The main force behind Return of the Living Dead 3 is Mindy Clarke, who is awesome in the lead role and sets the new standard for female zombies, without a doubt. Of course, a few scenes will stand out to viewers more than others, but on the whole, Clarke is a lot of fun to watch here and seems very energetic in her role, which is good news. In horror movies, we sometimes see the female performers in unusual situations and they seem to rush their work, but Clarke never seems to taper off, very impressive stuff. No, this is not the kind of performance one wins drama awards for, but Clarke’s effort still deserves some praise, I think. You can also see Clarke in such films as Return to Two Moon Junction, Spawn, Young Goodman Brown, Out for Blood, and Mulholland Falls. The cast also includes J. Trevor Edmond (Meatballs 4, Higher Learning), Kent McCord (Predator 2, Nashville Beat), and Sarah Douglas (Superman, Solarbabies).
Video: How does it look?
Return of the Living Dead 3 is presented in a 1.85:1 anamorphic widescreen transfer. This is a superb presentation in all respects, but it all starts with the source print, which looks clean and very sharp on the whole. This means the other elements aren’t held down and it shows, as colors look bold and true, while flesh tones are natural at all times. This is a rather dark movie, but the contrast holds up very well, with sharp black levels and no visible detail loss. In the end, this is an excellent visual effort and fans should be pleased, to say the least.
Audio: How does it sound?
Not much to discuss on this end, with a basic, but effective Dolby Digital stereo option on deck. The audio is well presented in all respects, but due to the material and format limits, don’t expect too much in this case. The music sounds loud and clear though, while sound effects are on the mark, just not always as immersive as I would like. No issues with dialogue either, as all vocals are clean and well balanced, as they should be. Perhaps not an off the charts audio experience, but the included track handles the material, which is what counts. This disc also includes subtitles in English, Spanish, and French.

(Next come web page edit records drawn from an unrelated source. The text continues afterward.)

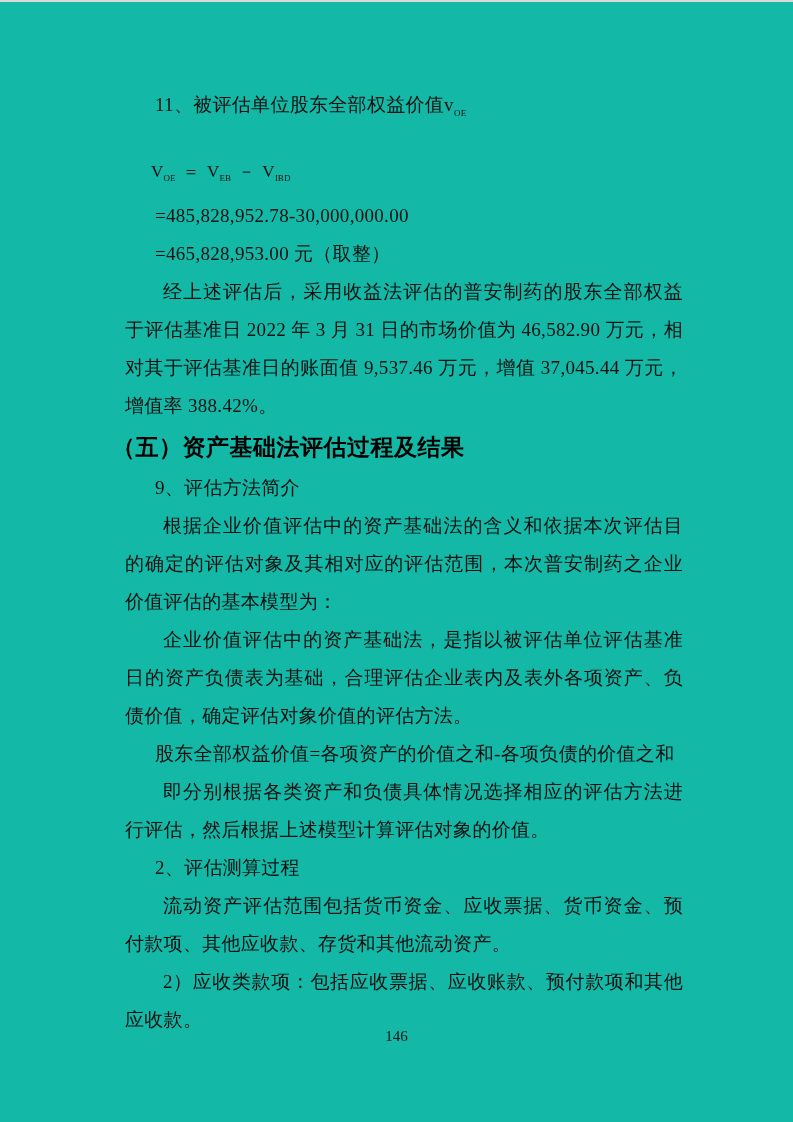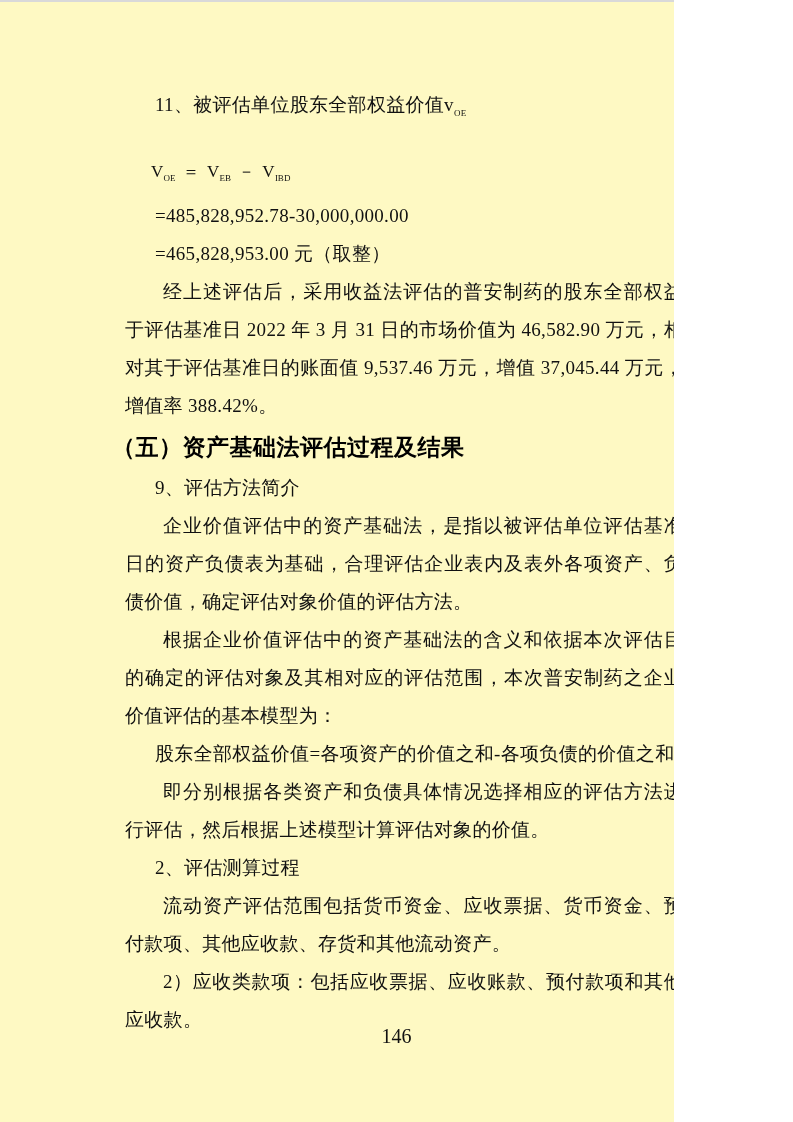--- a/index.html
+++ b/index.html
@@ -9,9 +9,9 @@
   }
   .page {
     position: relative;
-    width: 674px;
+    width: 793px;
     height: 1122px;
-    background: #fef9c3;
+    background: #14b8a6;
     overflow: hidden;
     border-top: 2px solid #d9d9d9;
     box-sizing: border-box;

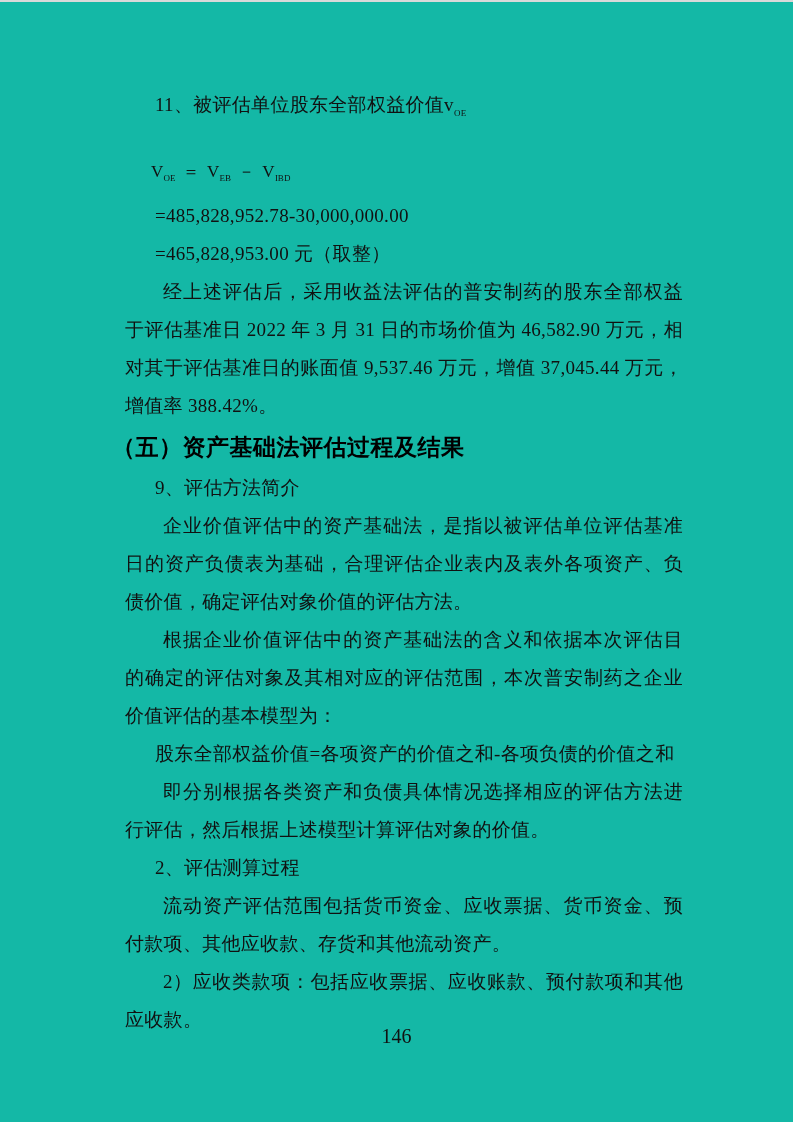--- a/index.html
+++ b/index.html
@@ -93,9 +93,9 @@
 
     <p class="line indent">9、评估方法简介</p>
 
+    <p class="para">根据企业价值评估中的资产基础法的含义和依据本次评估目的确定的评估对象及其相对应的评估范围，本次普安制药之企业价值评估的基本模型为：</p>
+
     <p class="para">企业价值评估中的资产基础法，是指以被评估单位评估基准日的资产负债表为基础，合理评估企业表内及表外各项资产、负债价值，确定评估对象价值的评估方法。</p>
-
-    <p class="para">根据企业价值评估中的资产基础法的含义和依据本次评估目的确定的评估对象及其相对应的评估范围，本次普安制药之企业价值评估的基本模型为：</p>
 
     <p class="line indent">股东全部权益价值=各项资产的价值之和-各项负债的价值之和</p>
 

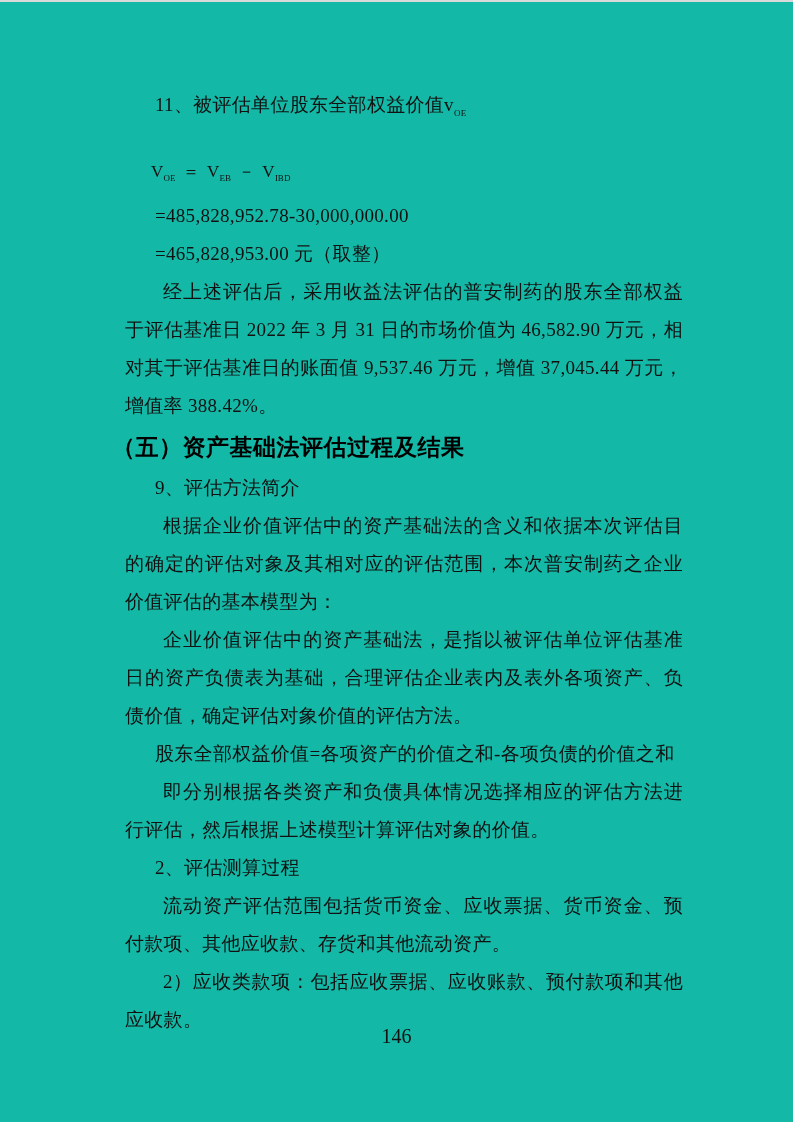--- a/index.html
+++ b/index.html
@@ -68,7 +68,7 @@
     left: 0;
     width: 793px;
     text-align: center;
-    font-size: 20px;
+    font-size: 15px;
     line-height: 20px;
     color: #111111;
   }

Supplements: What are the extras?
This disc includes the film’s video trailer, as well as two audio commentary tracks, both well worth a listen. The first session features director Brian Yuzna, who shares his thoughts on the film and how it was made, going back to the very start, which is cool. I was surprised by how serious Yuzna was with his comments, but he still let loose some cool information, which is all we can ask for, I think. The second track is more upbeat and humorous, but as a result, contains less overall insight. This time around, we have star Mindy Clarke and special effects man Tom Rainone, both of whom seem to have fun watching the flick again, which means lots of laughs and candid comments, very cool indeed.